DATASET RECORDS =>
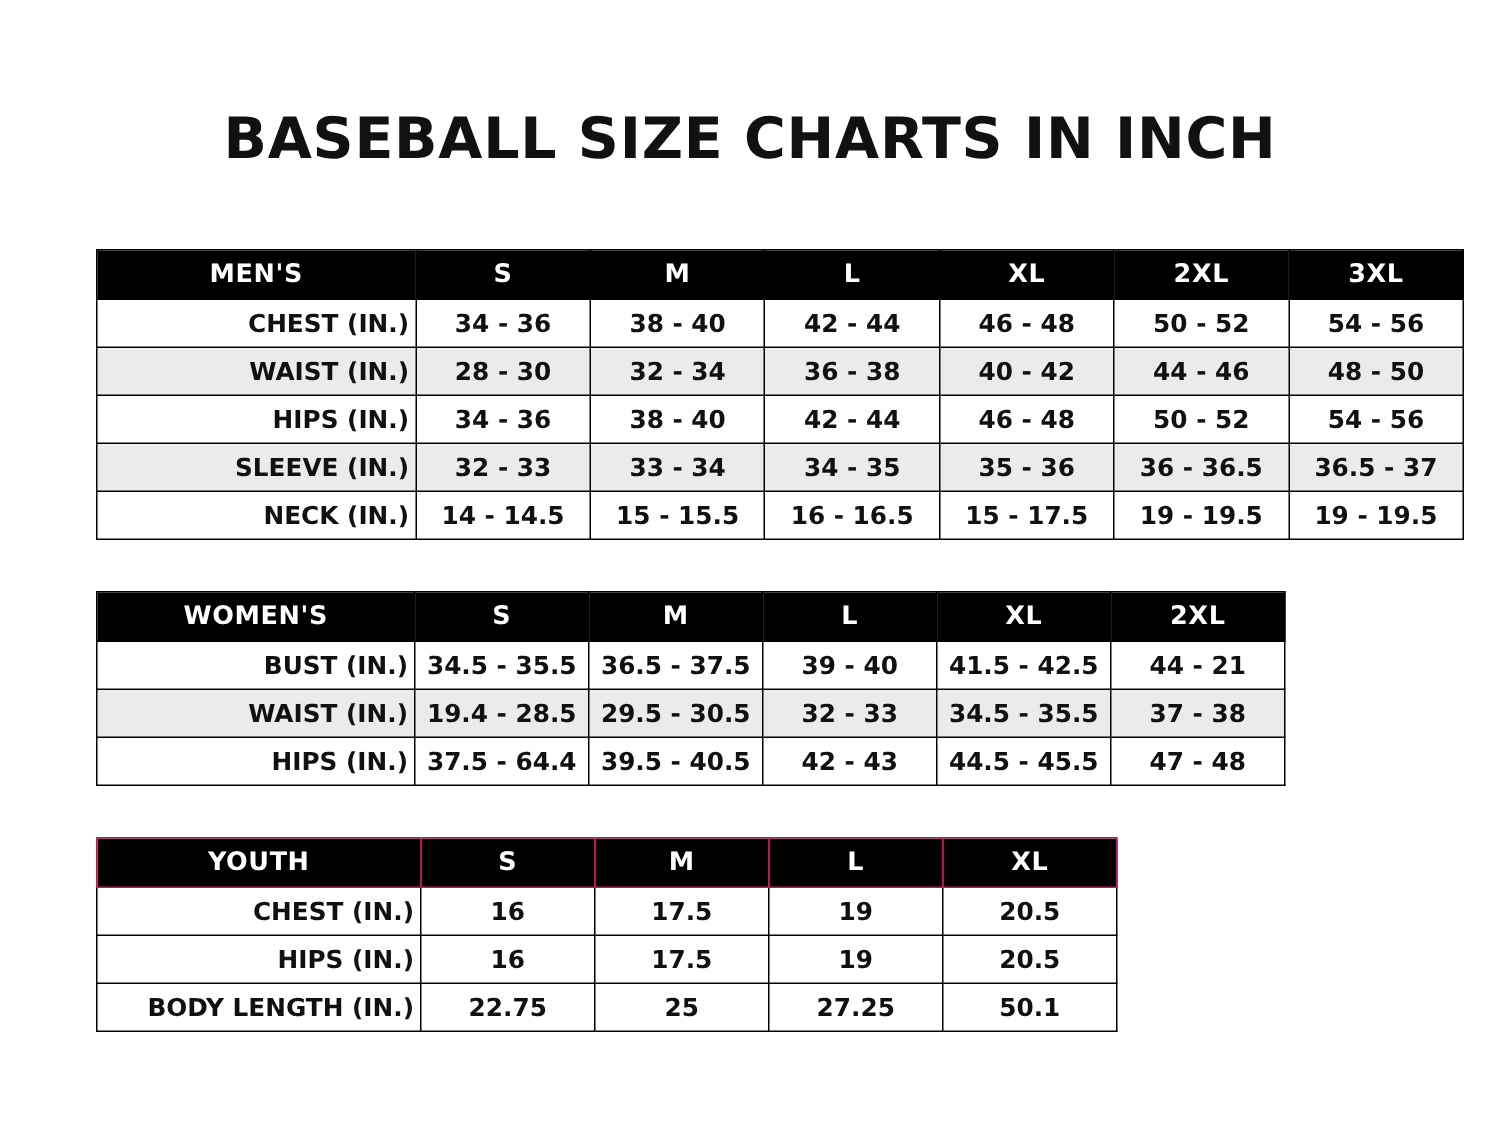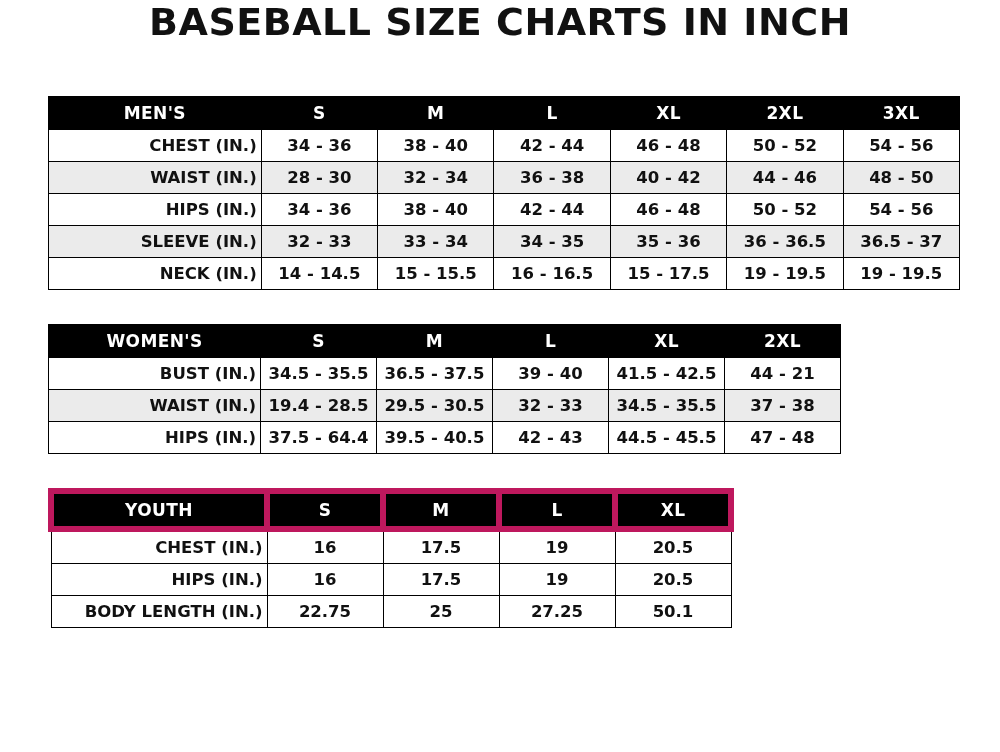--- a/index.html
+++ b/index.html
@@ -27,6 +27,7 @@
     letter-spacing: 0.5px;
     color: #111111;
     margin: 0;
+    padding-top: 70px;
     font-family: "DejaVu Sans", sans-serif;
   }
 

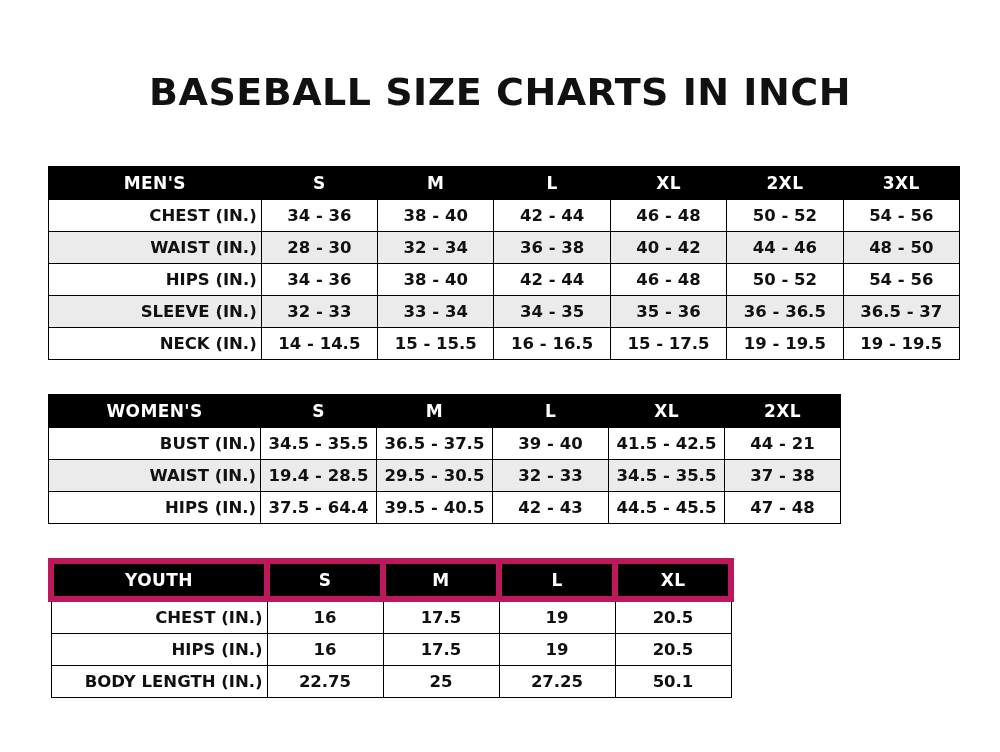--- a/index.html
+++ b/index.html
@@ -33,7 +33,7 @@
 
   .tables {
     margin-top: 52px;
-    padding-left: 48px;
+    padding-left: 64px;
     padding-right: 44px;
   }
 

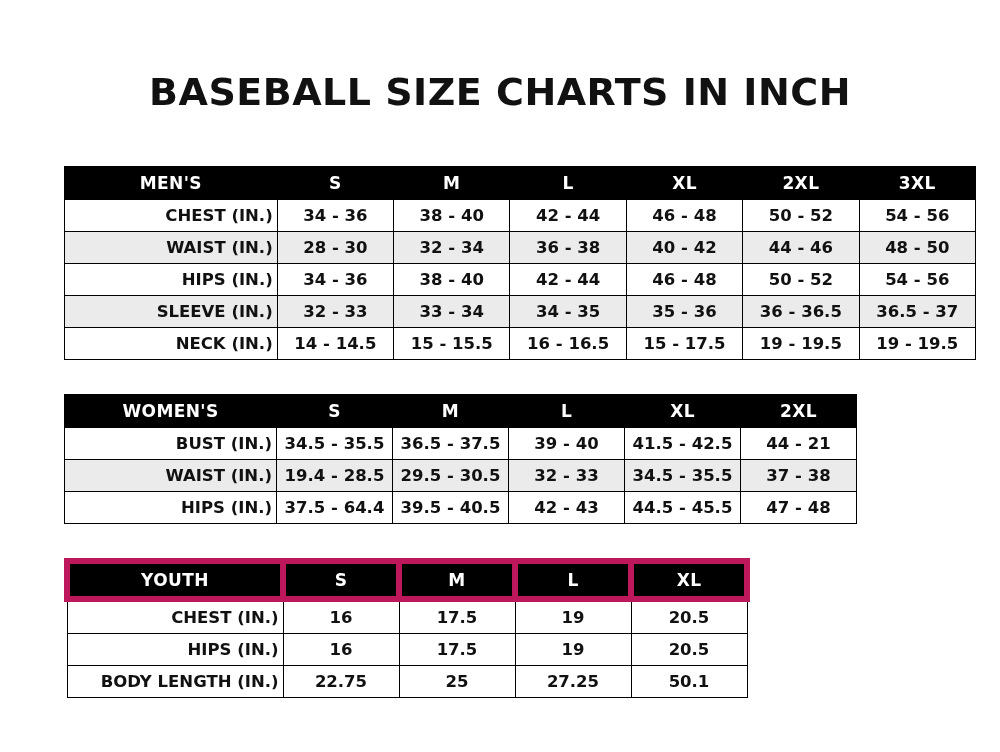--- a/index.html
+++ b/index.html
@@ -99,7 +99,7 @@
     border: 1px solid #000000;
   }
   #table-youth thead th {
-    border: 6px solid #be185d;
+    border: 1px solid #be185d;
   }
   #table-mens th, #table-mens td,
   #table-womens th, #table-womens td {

---

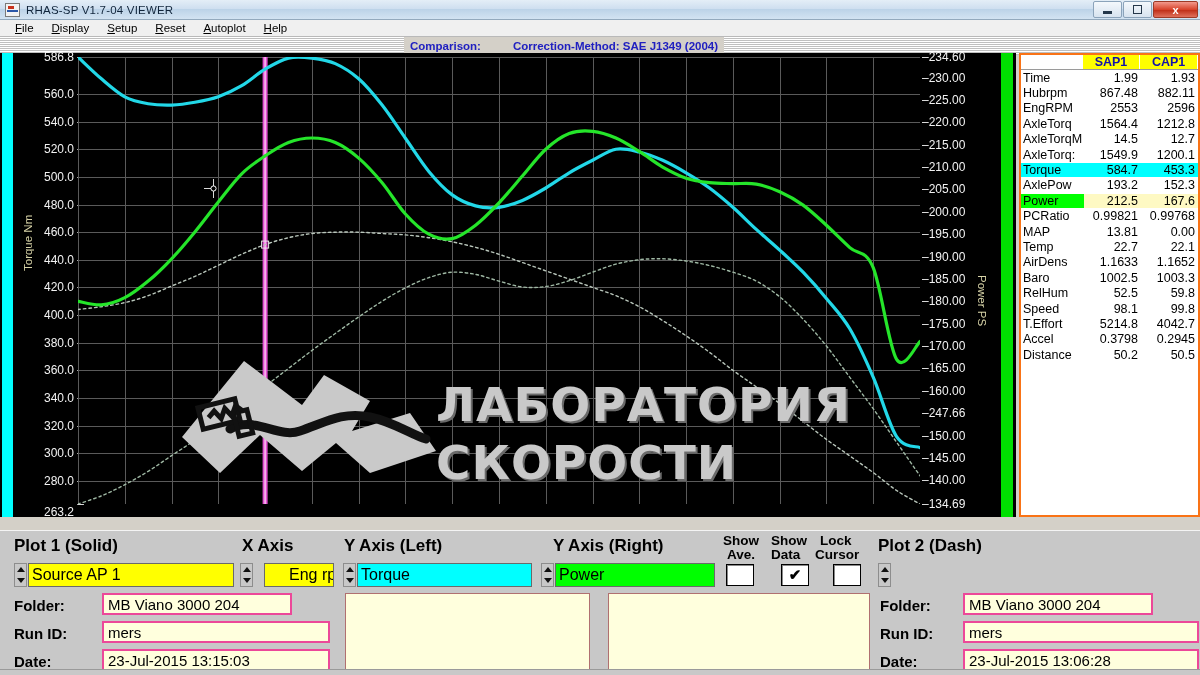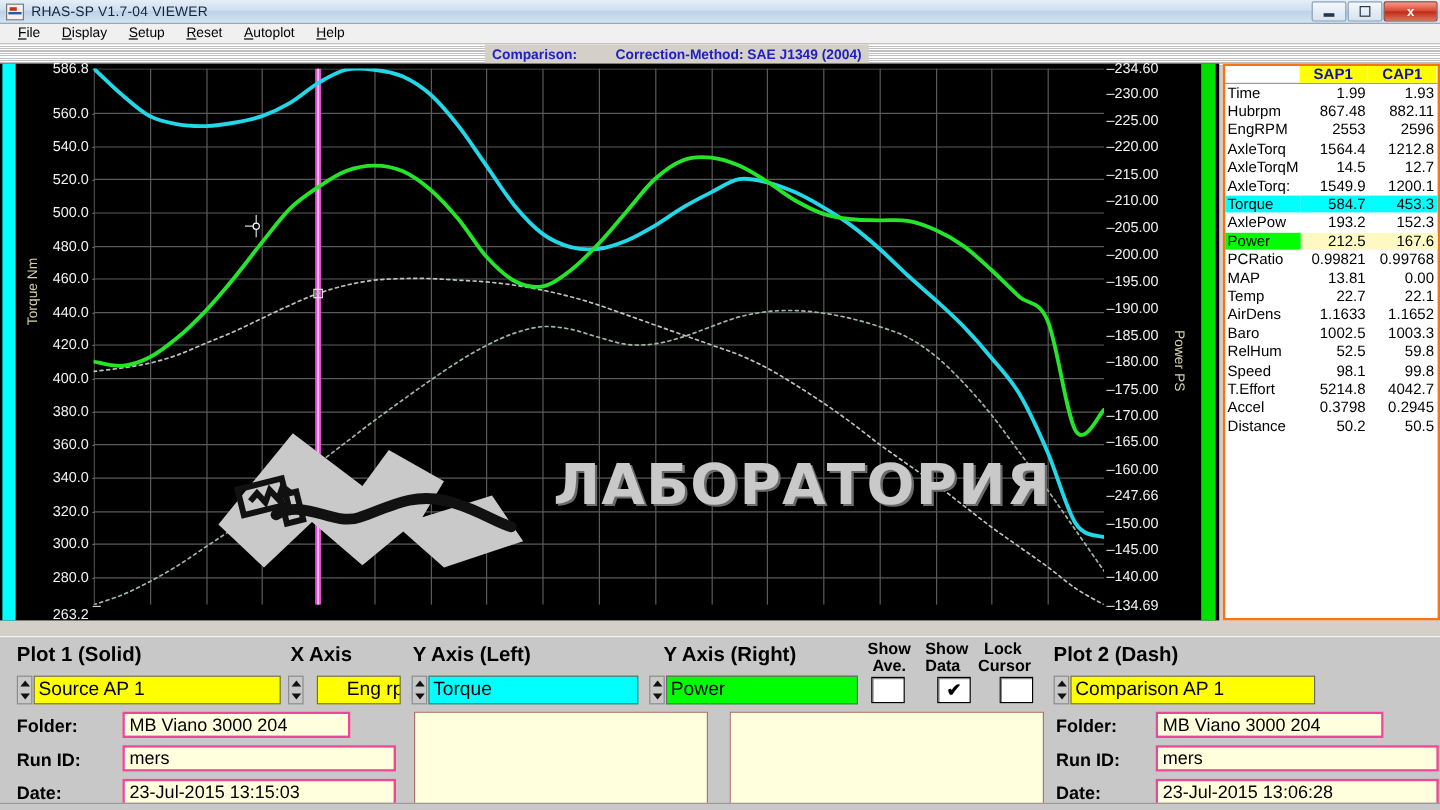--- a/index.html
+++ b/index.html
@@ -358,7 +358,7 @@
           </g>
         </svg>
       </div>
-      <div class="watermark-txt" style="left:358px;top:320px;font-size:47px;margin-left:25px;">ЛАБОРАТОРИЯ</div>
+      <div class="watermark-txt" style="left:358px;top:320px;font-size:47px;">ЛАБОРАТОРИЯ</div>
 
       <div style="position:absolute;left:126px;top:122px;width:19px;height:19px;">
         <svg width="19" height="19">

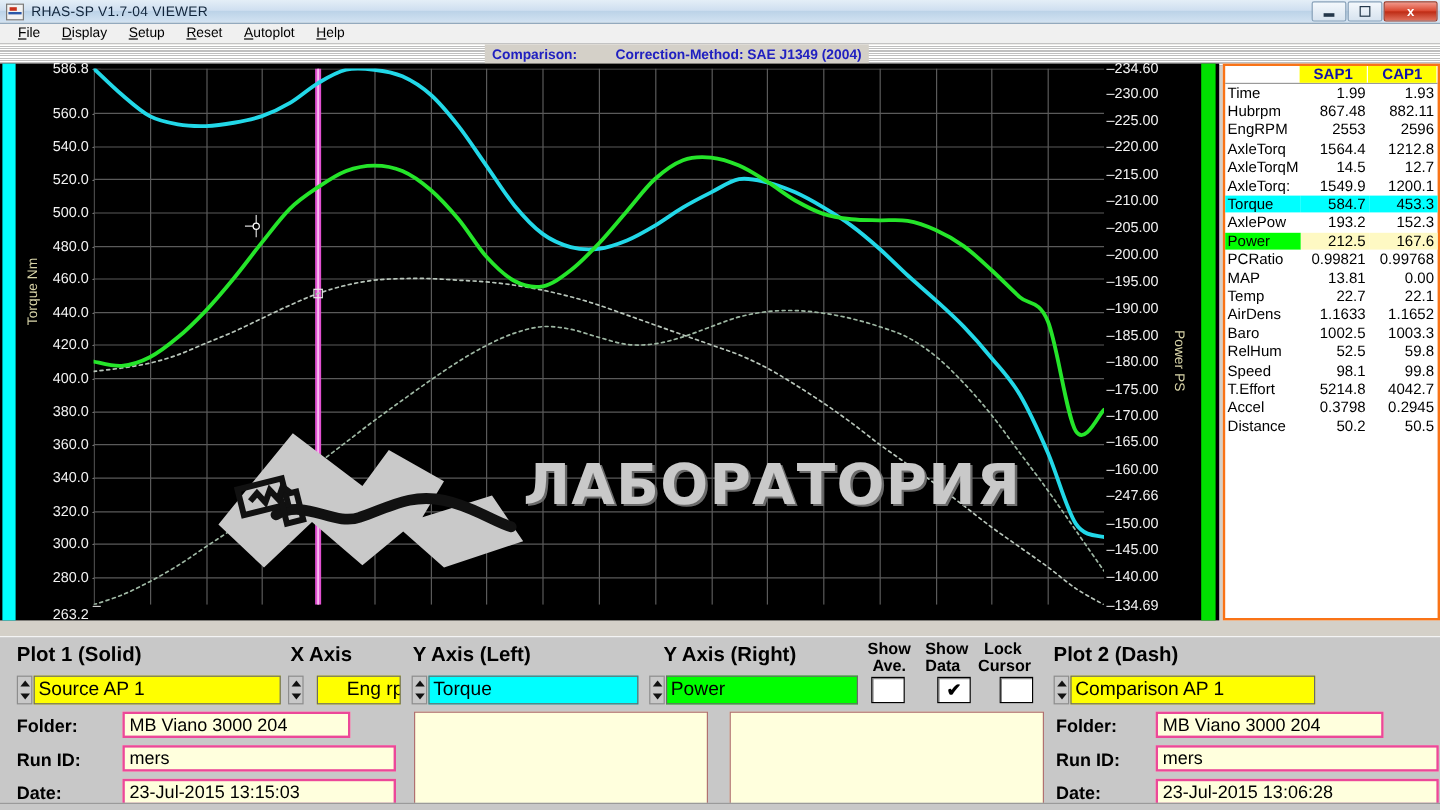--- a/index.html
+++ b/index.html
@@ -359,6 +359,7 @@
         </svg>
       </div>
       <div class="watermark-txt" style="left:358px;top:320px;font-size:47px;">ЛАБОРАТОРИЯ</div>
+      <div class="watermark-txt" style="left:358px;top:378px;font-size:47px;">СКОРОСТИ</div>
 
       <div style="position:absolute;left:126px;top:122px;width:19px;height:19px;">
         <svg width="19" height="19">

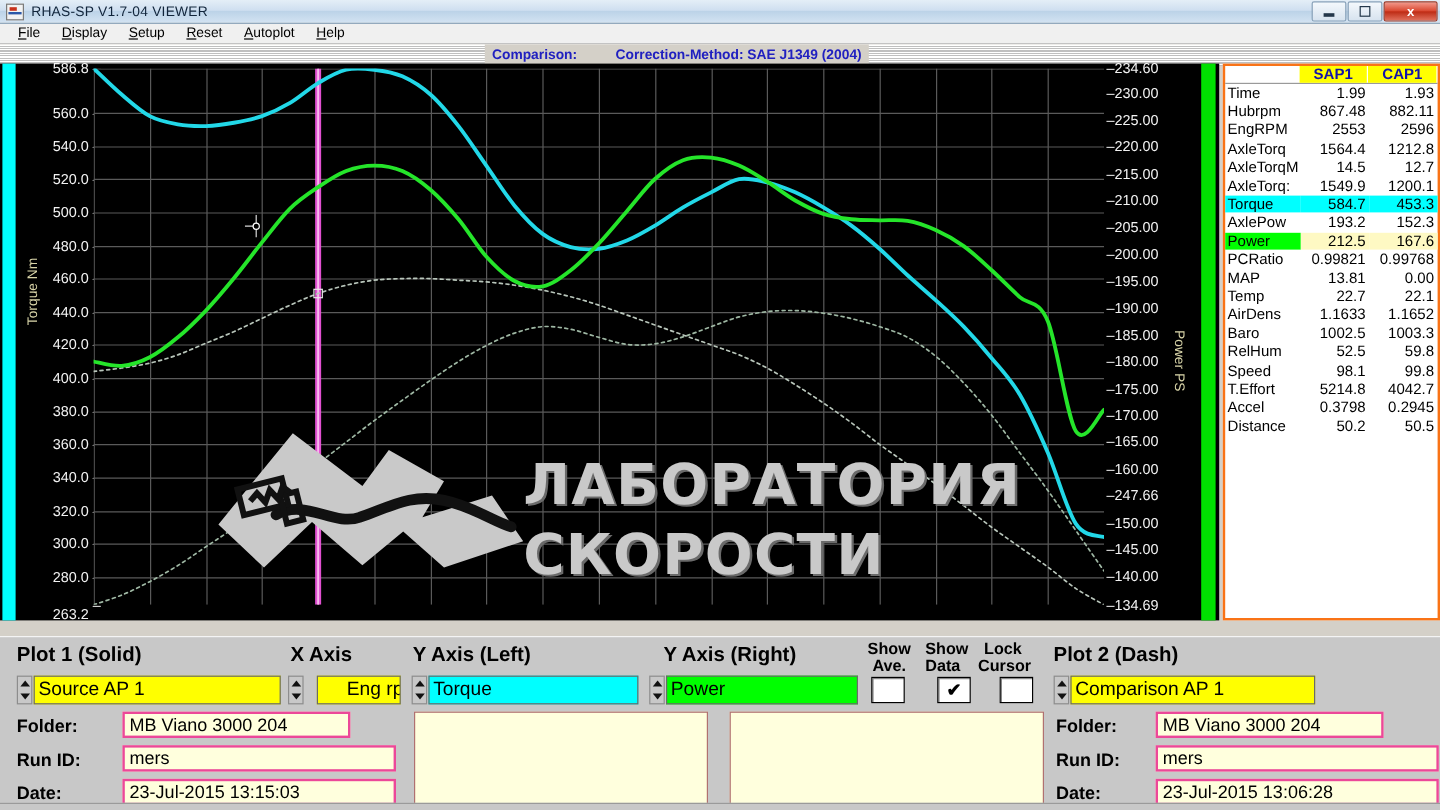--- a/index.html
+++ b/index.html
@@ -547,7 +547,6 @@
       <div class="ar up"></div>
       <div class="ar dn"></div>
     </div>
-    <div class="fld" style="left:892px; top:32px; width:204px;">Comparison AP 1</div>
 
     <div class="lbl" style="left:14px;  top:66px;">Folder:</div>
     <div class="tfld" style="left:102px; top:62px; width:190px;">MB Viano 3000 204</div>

WHAT YOU ARE ASKED TO DO =>
Within the data above, pick out all lines holding the word "solid".

TASK RESULT =>
     border: 1px solid #000000;
-    border: 6px solid #be185d;
+    border: 1px solid #be185d;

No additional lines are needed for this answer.